(Beginning of Data for the task)

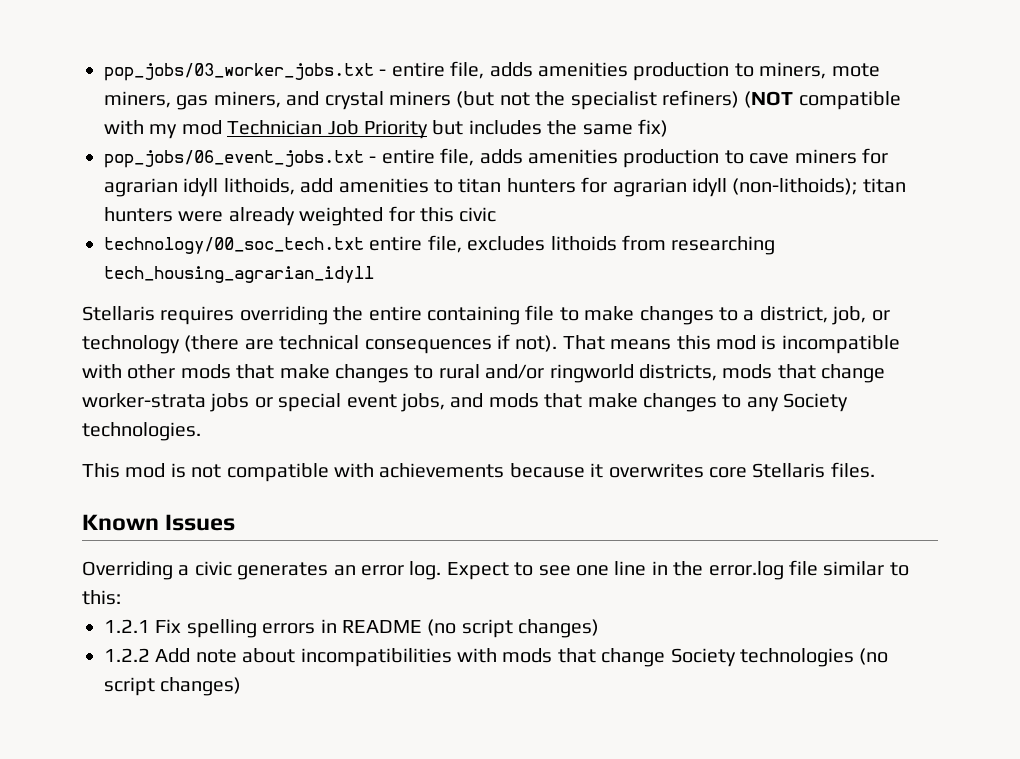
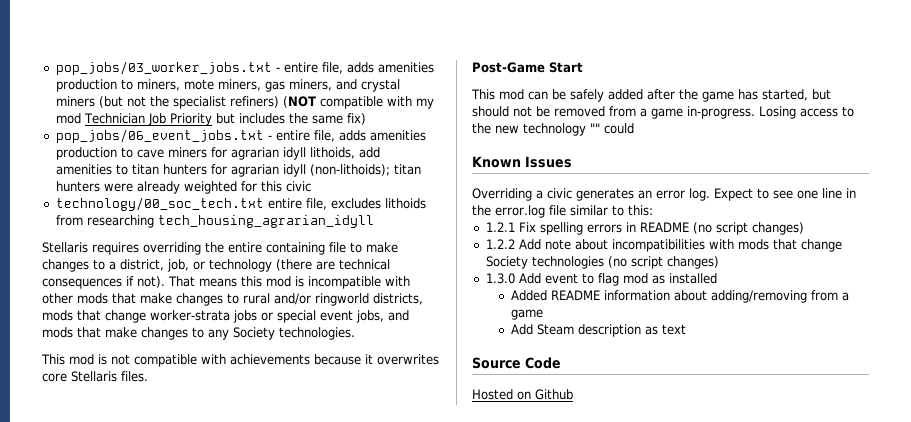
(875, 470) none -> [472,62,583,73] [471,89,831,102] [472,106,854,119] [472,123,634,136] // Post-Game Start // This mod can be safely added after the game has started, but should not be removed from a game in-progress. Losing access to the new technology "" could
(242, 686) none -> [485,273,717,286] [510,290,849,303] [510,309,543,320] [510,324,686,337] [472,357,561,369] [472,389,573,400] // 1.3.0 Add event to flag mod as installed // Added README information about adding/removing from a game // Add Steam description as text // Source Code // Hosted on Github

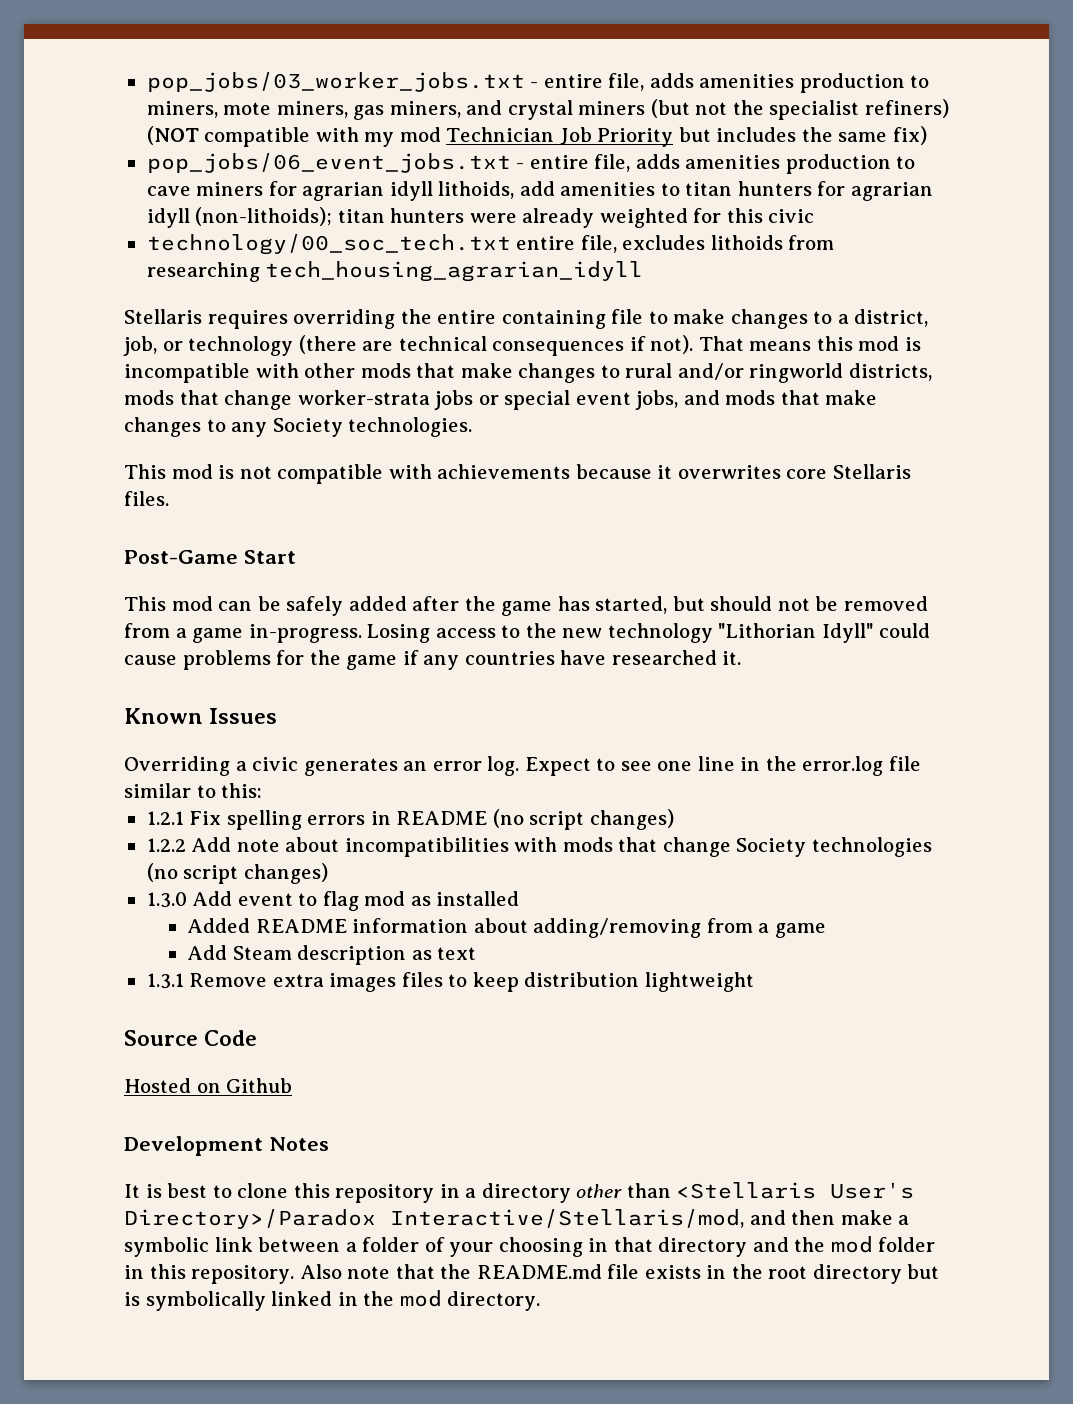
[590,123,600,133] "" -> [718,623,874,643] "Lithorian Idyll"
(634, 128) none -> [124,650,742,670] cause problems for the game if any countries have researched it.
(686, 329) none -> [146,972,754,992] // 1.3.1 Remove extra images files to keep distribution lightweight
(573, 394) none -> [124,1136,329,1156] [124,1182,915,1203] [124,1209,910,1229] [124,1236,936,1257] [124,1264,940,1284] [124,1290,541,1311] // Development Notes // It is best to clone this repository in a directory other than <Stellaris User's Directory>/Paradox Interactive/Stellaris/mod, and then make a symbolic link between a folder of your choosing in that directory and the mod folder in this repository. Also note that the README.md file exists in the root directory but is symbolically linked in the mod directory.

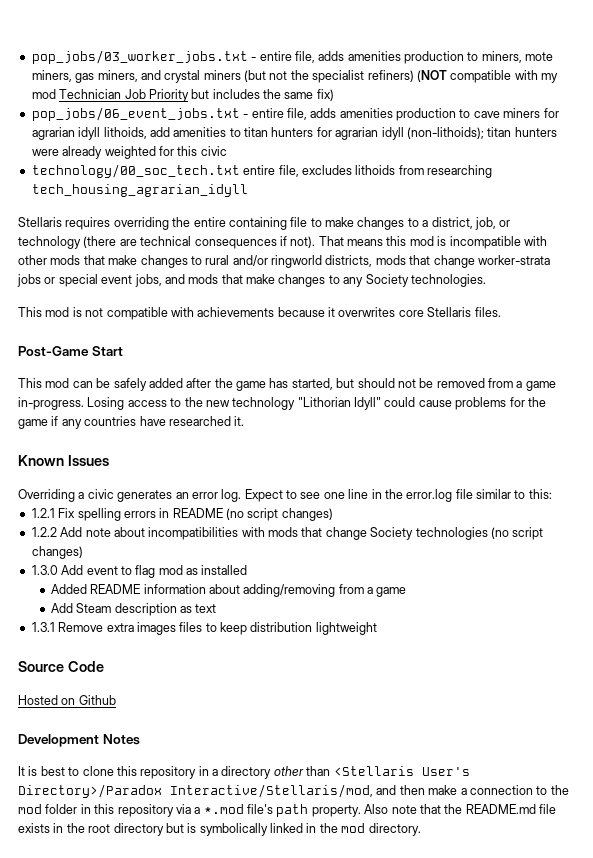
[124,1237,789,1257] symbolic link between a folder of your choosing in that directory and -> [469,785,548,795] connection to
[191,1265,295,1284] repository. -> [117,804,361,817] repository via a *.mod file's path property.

(End of Data for the task)

◆ What is needed ◆
Given the listing above, retype only the span of lines from the line with "(242, 686) none" up to and including the line with "(686, 329) none", exactly as it stands and without pictures.

◆ Answer box ◆
(242, 686) none -> [485,273,717,286] [510,290,849,303] [510,309,543,320] [510,324,686,337] [472,357,561,369] [472,389,573,400] // 1.3.0 Add event to flag mod as installed // Added README information about adding/removing from a game // Add Steam description as text // Source Code // Hosted on Github

[590,123,600,133] "" -> [718,623,874,643] "Lithorian Idyll"
(634, 128) none -> [124,650,742,670] cause problems for the game if any countries have researched it.
(686, 329) none -> [146,972,754,992] // 1.3.1 Remove extra images files to keep distribution lightweight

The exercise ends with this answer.